Imagem: Paul Klee, Engel noch tastend


Saturday, March 31, 2012

 

Alvorecer





Agosto de 1992

O pôr-do-sol tinha estado púrpura e a cor ficou longo tempo a confundir-se com o azul-negro da noite, iluminada pelo quarto crescente. Agora, às seis da manhã, um rosado intenso do lado norte precipitava-se no negro-verde das árvores.

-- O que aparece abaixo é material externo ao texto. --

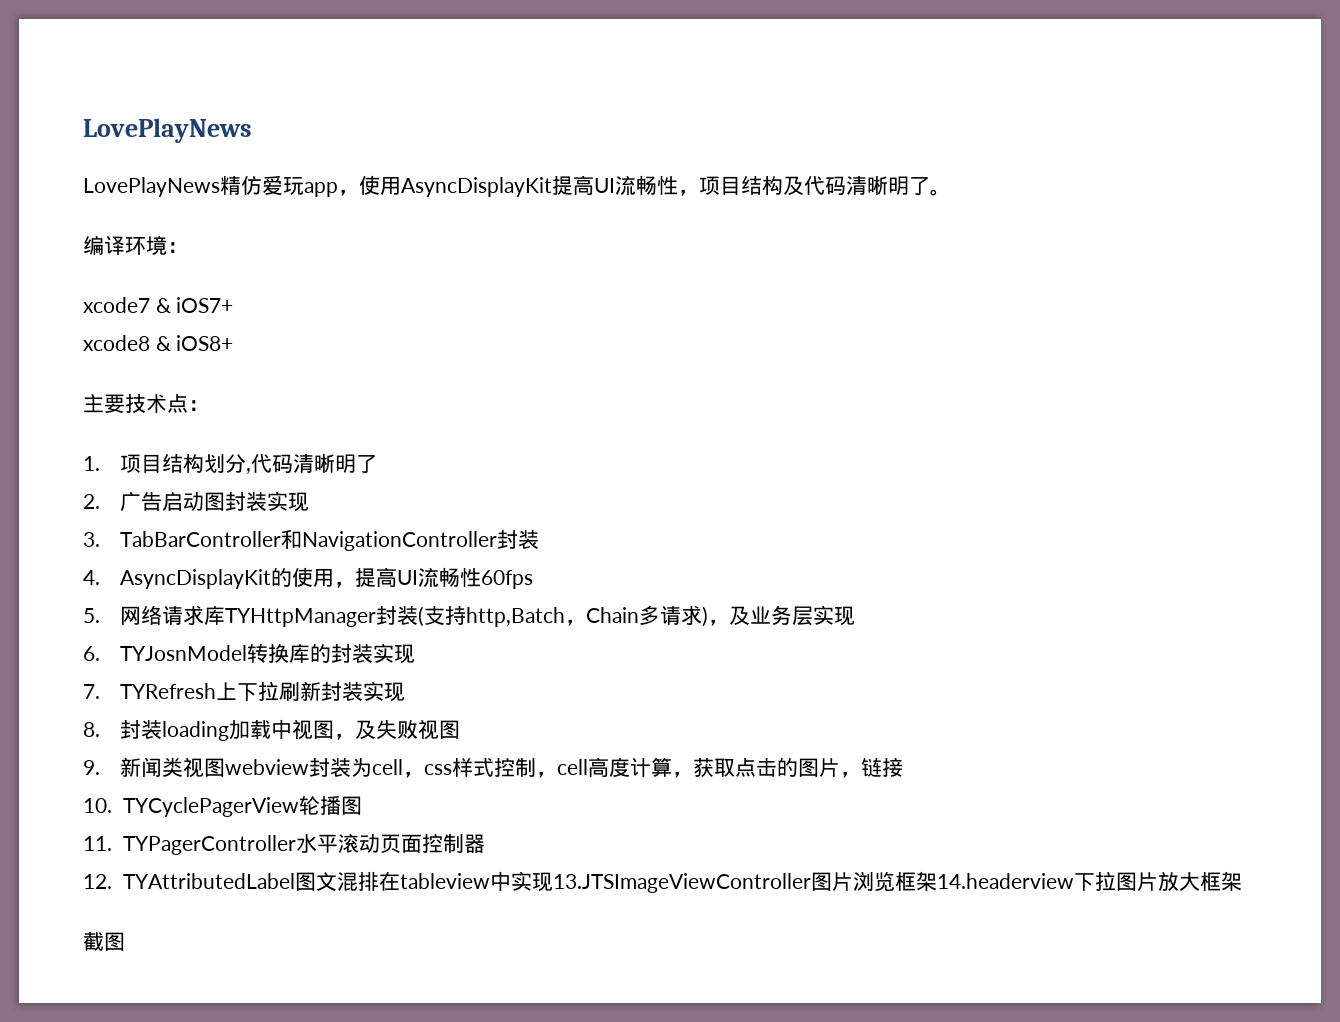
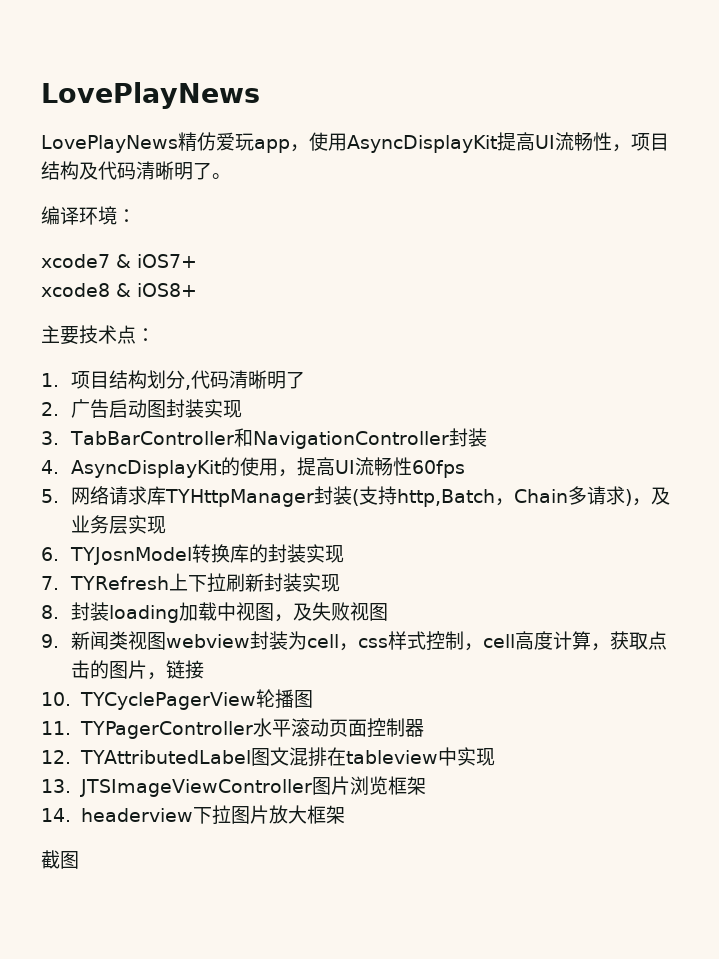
[552,873,811,893] 13.JTSImageViewController -> [41,779,312,797] // 13. JTSImageViewController
[936,873,1074,889] 14.headerview -> [41,808,193,822] // 14. headerview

Por cima do rosa, muito gradualmente, aparecia um azul escuro que parecia querer clarear à medida que se misturava com a cor mais clara. Previam perto de quarenta graus centígrados - o dia ia estar muito quente e, mais uma vez, era outro dia. Durante algum tempo o rosado da noite parecia iluminar-se de um branco que não era já o da noite de luar. Quedou-se o rosa a fundir-se cada vez mais no azul claro acinzentado, enquanto o rosa suave continuava a crescer de por trás dos montes de verdes ainda muito escuros. Mais uns minutos - tudo isto parecia uma miniatura da vida, as coisas aconteciam por vezes num abrir e fechar de olhos - e o rosa tinha desaparecido por completo, para se transformar na luz-luz pura, sem cor, e nos pinhais havia pequenas nuvens de brumas brancas. Apaguei a luz eléctrica, já não era necessária, estava agora a mais. O dia estava a nascer.